20/05/2020
BRUMADINHO

Moradores interditam Mina Jangada

Moradores de Casa Branca, distrito de Brumadinho (MG) fecharam a entrada da Mina Jangada, administrada pela Vale, no último dia 18 de maio. Os moradores protestam contra a decisão da Vale em pagar auxílio integral somente para parte da população. Os manifestantes reclamam também que a mineradora não estaria cumprindo o termo de compromisso firmado com a Defensoria Pública, negando os pedidos de indenização por danos à saúde mental e danos econômicos.

A Mina Jangada segue fechada desde o rompimento da barragem do Fundão em janeiro de 2019, quando 259 pessoas morreram. Onze pessoas continuam desaparecidas e atualmente poucos funcionários trabalham no local, realizando apenas manutenção, segundo a Vale. Uma moradora do centro de Casa Branca carregava um cartaz cobrando o pagamento do auxílio para toda a comunidade, e não somente aos nove bairros definidos pela empresa – Tejuco, Planalto, Salgado Filho, Ponte das Almorreimas, Aurora, Varjão I, Varjão II e Regina Célia e Conceição de Itaguá. 

Os moradores afirmam não entender por que a Vale faz o pagamento emergencial para algumas pessoas, selecionando bairros, e não para todos. Eles querem pagamento integral para toda a população. 

A Prefeitura de Brumadinho não concorda com a decisão da Vale e tenta, até hoje, que o pagamento seja integral para todos os moradores da cidade. A Prefeitura disse ainda estar surpreendida com a nova decisão da Vale e com o valor que já foi pago.

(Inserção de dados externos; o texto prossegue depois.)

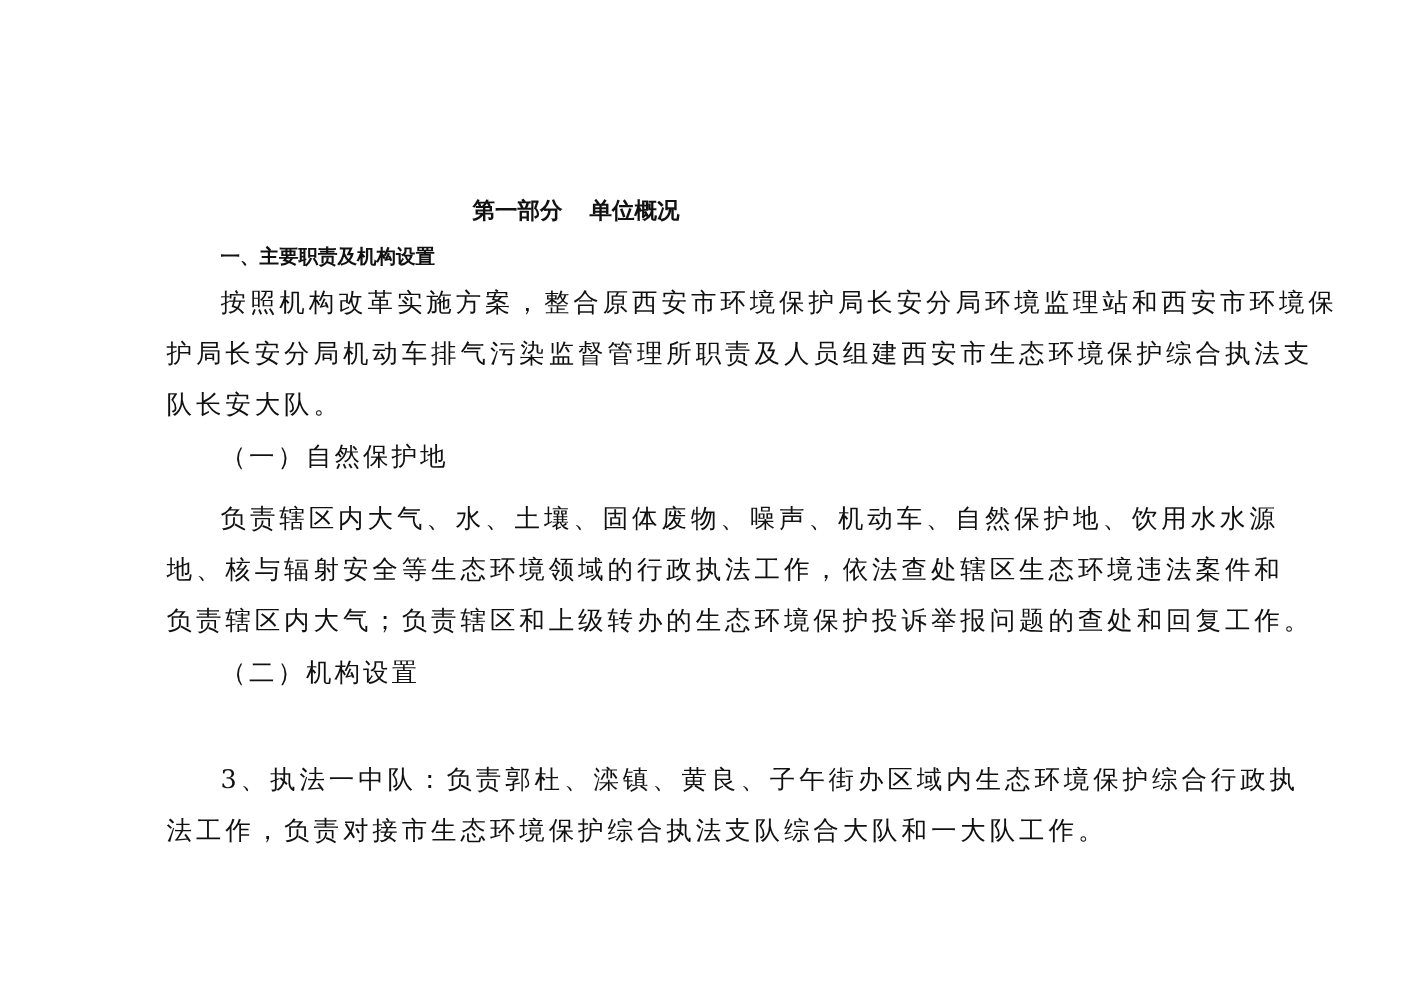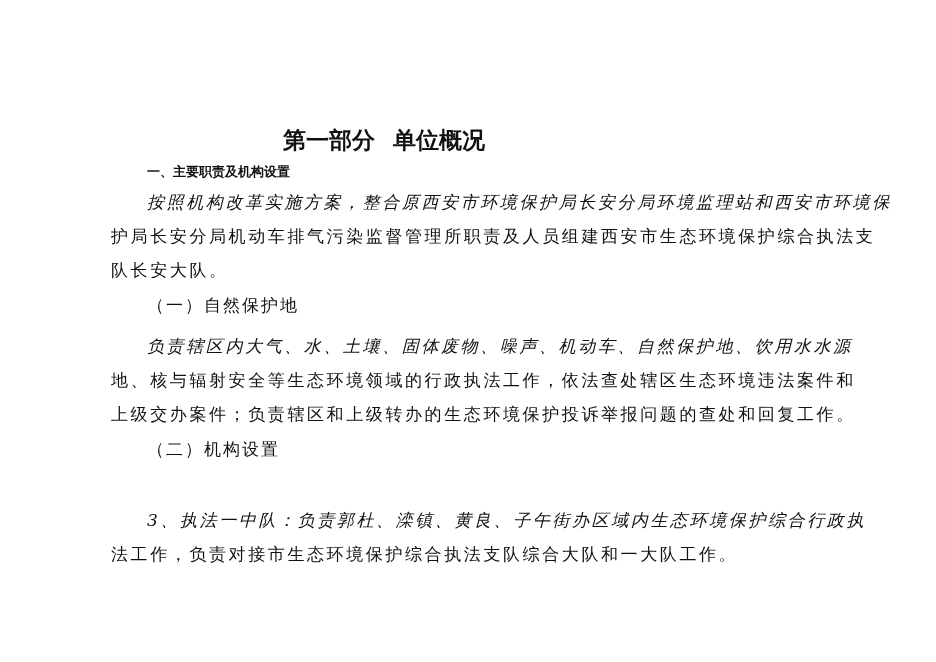--- a/index.html
+++ b/index.html
@@ -34,7 +34,7 @@
     text-align: center;
     top: 130px;
     font-weight: bold;
-    font-size: 23px;
+    font-size: 15px;
     font-family: "DejaVu Sans", "Liberation Sans", sans-serif;
   }
   .title .gap { display: inline-block; width: 18px; }

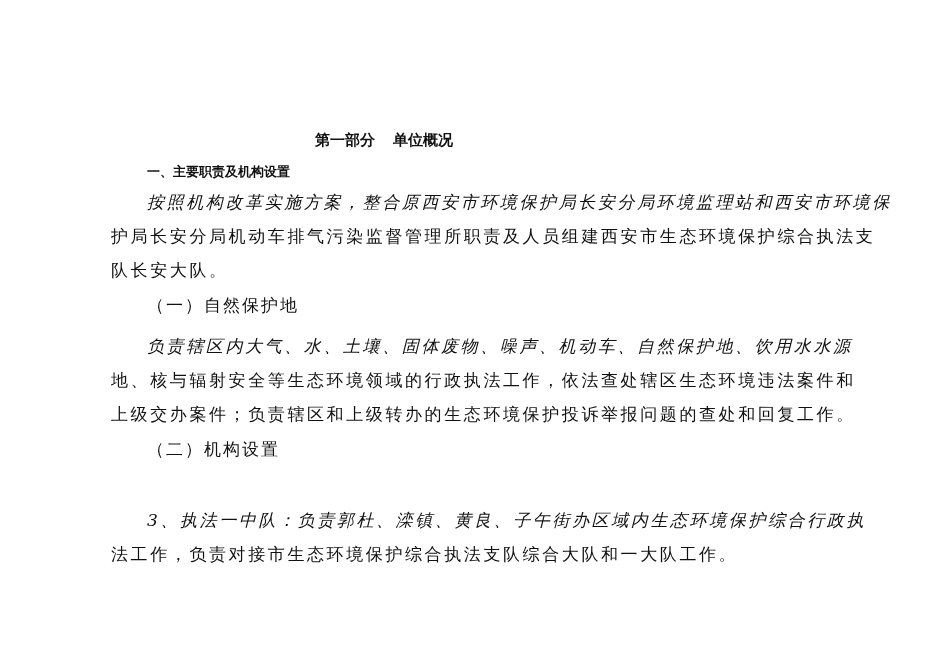--- a/index.html
+++ b/index.html
@@ -56,7 +56,7 @@
     text-align-last: justify;
     width: 708px;
   }
-  .justify.indent { width: 672px; font-style: italic; }
+  .justify.indent { width: 672px; }
   .sub {
     left: 147px;
     letter-spacing: 2px;

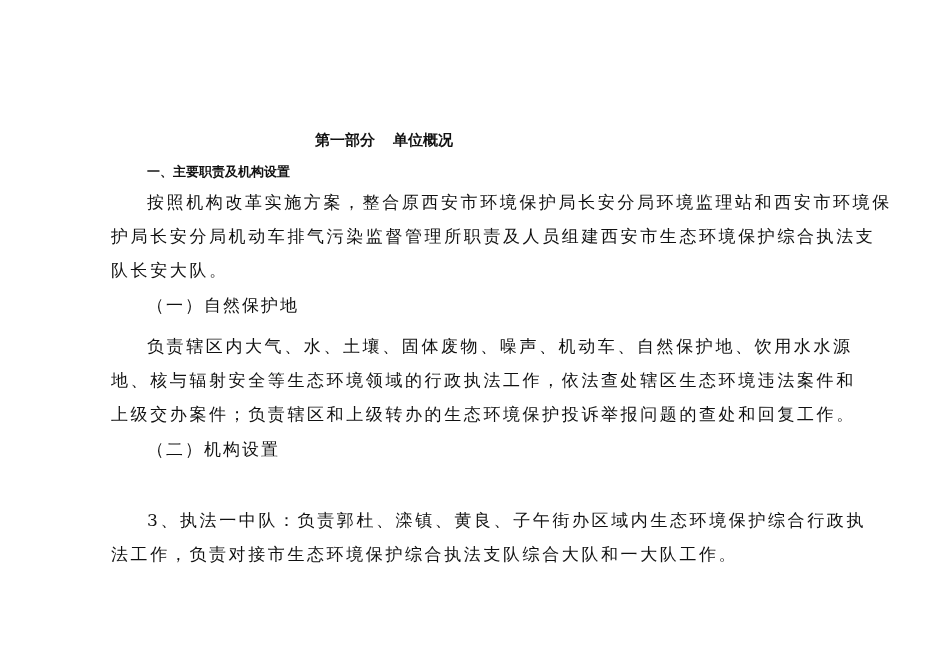--- a/index.html
+++ b/index.html
@@ -81,7 +81,7 @@
 
   <div class="line para indent justify" style="top:336px;">负责辖区内大气、水、土壤、固体废物、噪声、机动车、自然保护地、饮用水水源</div>
   <div class="line para justify" style="top:370px;">地、核与辐射安全等生态环境领域的行政执法工作，依法查处辖区生态环境违法案件和</div>
-  <div class="line para justify" style="top:404px;">上级交办案件；负责辖区和上级转办的生态环境保护投诉举报问题的查处和回复工作。</div>
+  <div class="line para justify" style="top:404px;">负责辖区内大气；负责辖区和上级转办的生态环境保护投诉举报问题的查处和回复工作。</div>
 
   <div class="line sub" style="top:439px;">（二）机构设置</div>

Em nota, a Vale informa estar aberta ao diálogo e reforça que sua atuação em Brumadinho é o atendimento às pessoas impactadas pelo rompimento da barragem. "Com este objetivo, ampliou, na última semana, o número de pessoas que recebem o auxílio emergencial da empresa de forma integral (um salário mínimo por adulto, ½ por adolescente e ¼ para cada criança)". Segundo a Vale, o benefício foi estendido aos moradores dos bairros Tejuco, Planalto, Salgado Filho, Ponte das Almorreimas, Aurora, Varjão I, Varjão II e Regina Célia, em Brumadinho; e às comunidades de Córrego Frio, Ana Maria de Souza, Cohab I e Cohab II, Retiro do Brumado, José de Sales Barbosa e Residencial Bela Vista do município vizinho de Conceição de Itaguá.

Na nota, a Vale explica que a ampliação dos bairros atendidos levou em conta a proximidade destas comunidades com o epicentro de impacto causado pelo rejeito que escoou da barragem I, bem como a proximidade com as obras de reparação. Além dessas comunidades, já recebem o auxílio integral as pessoas que comprovadamente residiam, na data do rompimento, nas comunidades de Córrego do Feijão, Parque da Cachoeira, Alberto Flores, Cantagalo, Pires e nas margens do Córrego Ferro-Carvão, além das pessoas que participam dos programas de apoio desenvolvidos pela Vale.

A Vale informa que os demais beneficiários seguem recebendo 50% do auxílio, conforme acordo firmado na 2ª Vara da Fazenda Pública em novembro de 2019 pelo Ministério Público do Estado de Minas Gerais, Ministério Público Federal, Defensoria Pública do Estado de Minas Gerais, Defensoria Pública Federal e Vale.